Events in The House of Binding Thorns follow on pretty much immediately from the ending of the previous book (The House of Shattered Wings), which I re-read just before starting this book since it had been a while since I first read it - the previous book stood up to re-reading but this one wasn't quite as impressive. 

 

Anyway, hot off the difficulties experienced by House Silverspires in the previous book, including being taken over by an enormous banyan tree as part of an act of revenge by someone who the House's founder had betrayed and allowed to be killed, The House of Binding Thorns follows what happens to a couple of the characters we met previously as well as introducing some new ones.

 

Philippe, former dragon and exile in Paris, is one of them though he's mostly kicking around as a supporting character in this storyline, with more attention being paid to the fate of Madeleine.
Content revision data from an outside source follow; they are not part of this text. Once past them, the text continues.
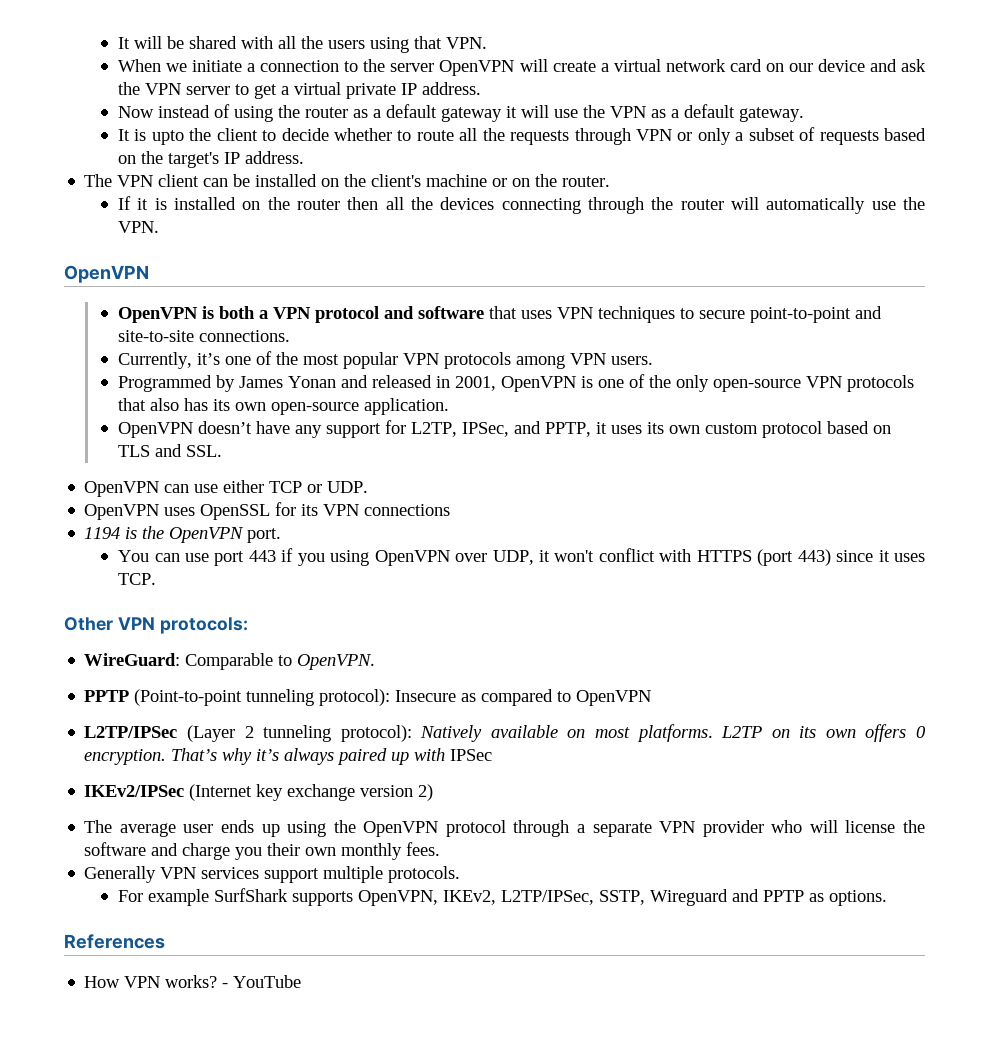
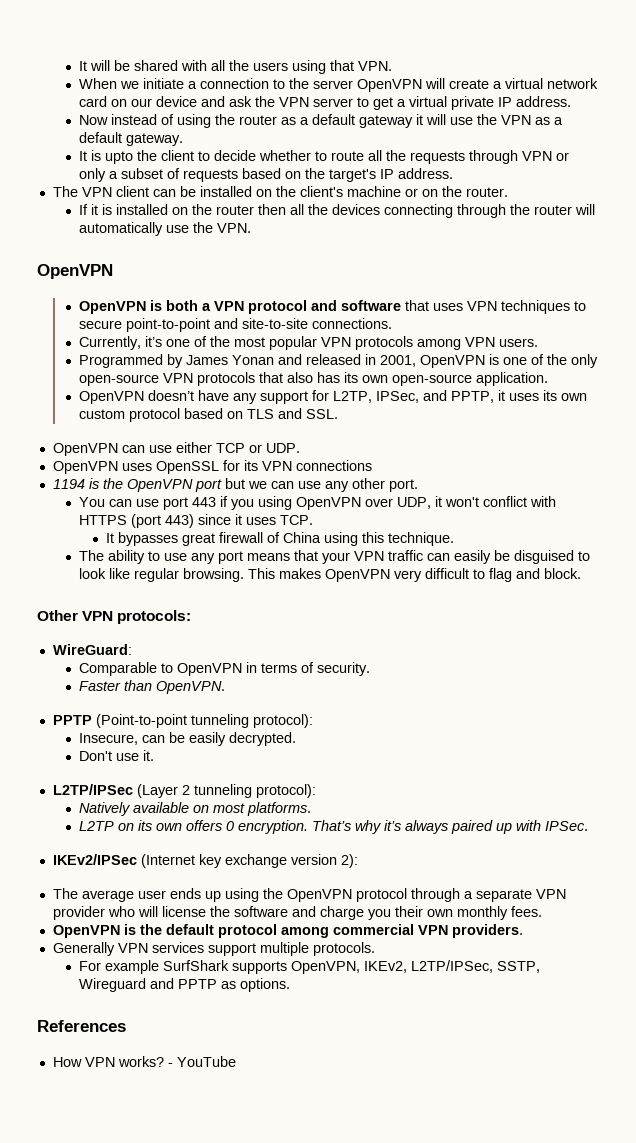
(245, 535) none -> [194,478,385,492] port but we can use any other
(157, 579) none -> [105,532,454,546] [79,550,591,564] [79,568,582,582] // It bypasses great firewall of China using this technique. // The ability to use any port means that your VPN traffic can easily be disguised to look like regular browsing. This makes OpenVPN very difficult to flag and block.
(181, 659) none -> (132, 649) //
(293, 660) none -> [177,662,371,676] [79,680,153,691] OpenVPN in terms of security. // Faster than
[395,689,652,706] Insecure as compared to OpenVPN -> [79,732,297,746] [79,750,155,761] // Insecure, can be easily decrypted. // Don't use it.
(412, 733) none -> (316, 791) //
(713, 733) none -> (312, 809) //
[450,749,493,761] IPSec -> [545,821,589,831] IPSec.
[418,784,434,801] 2) -> [340,854,358,868] 2):
(441, 849) none -> [52,924,523,938] // OpenVPN is the default protocol among commercial VPN providers.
She's still finding her feet in her new/old House when she's sent on a mission to the dragon kingdom under the Seine, as Asmodeus is looking to make a marriage alliance. 

 

The dragons are in trouble, though - their kingdom is ravaged by the same addiction that Madeleine had and the dragons suspect House Hawthorn is behind it. Meanwhile another House is taking advantage of the relative power vacuum left by the problems of Silverspires and trying to both oust Asmodeus and help rebels take over the dragon kingdom. 

 

All in all, still an enjoyable read and enough going on towards the end of the story to keep me interested in finding out what happens next, though it does drag a little bit towards the middle. There's a whole sub-plot with Asmodeus' fellow Fallen which doesn't really go anywhere, except to get her into Hawthorn and doubtless set up future storylines and that's a little frustrating. 

 

One other problem: the paperback edition I read had incredibly small print, like about 2 points smaller than usual. I do a lot of reading in bed and that was really hard to read for extended periods of time!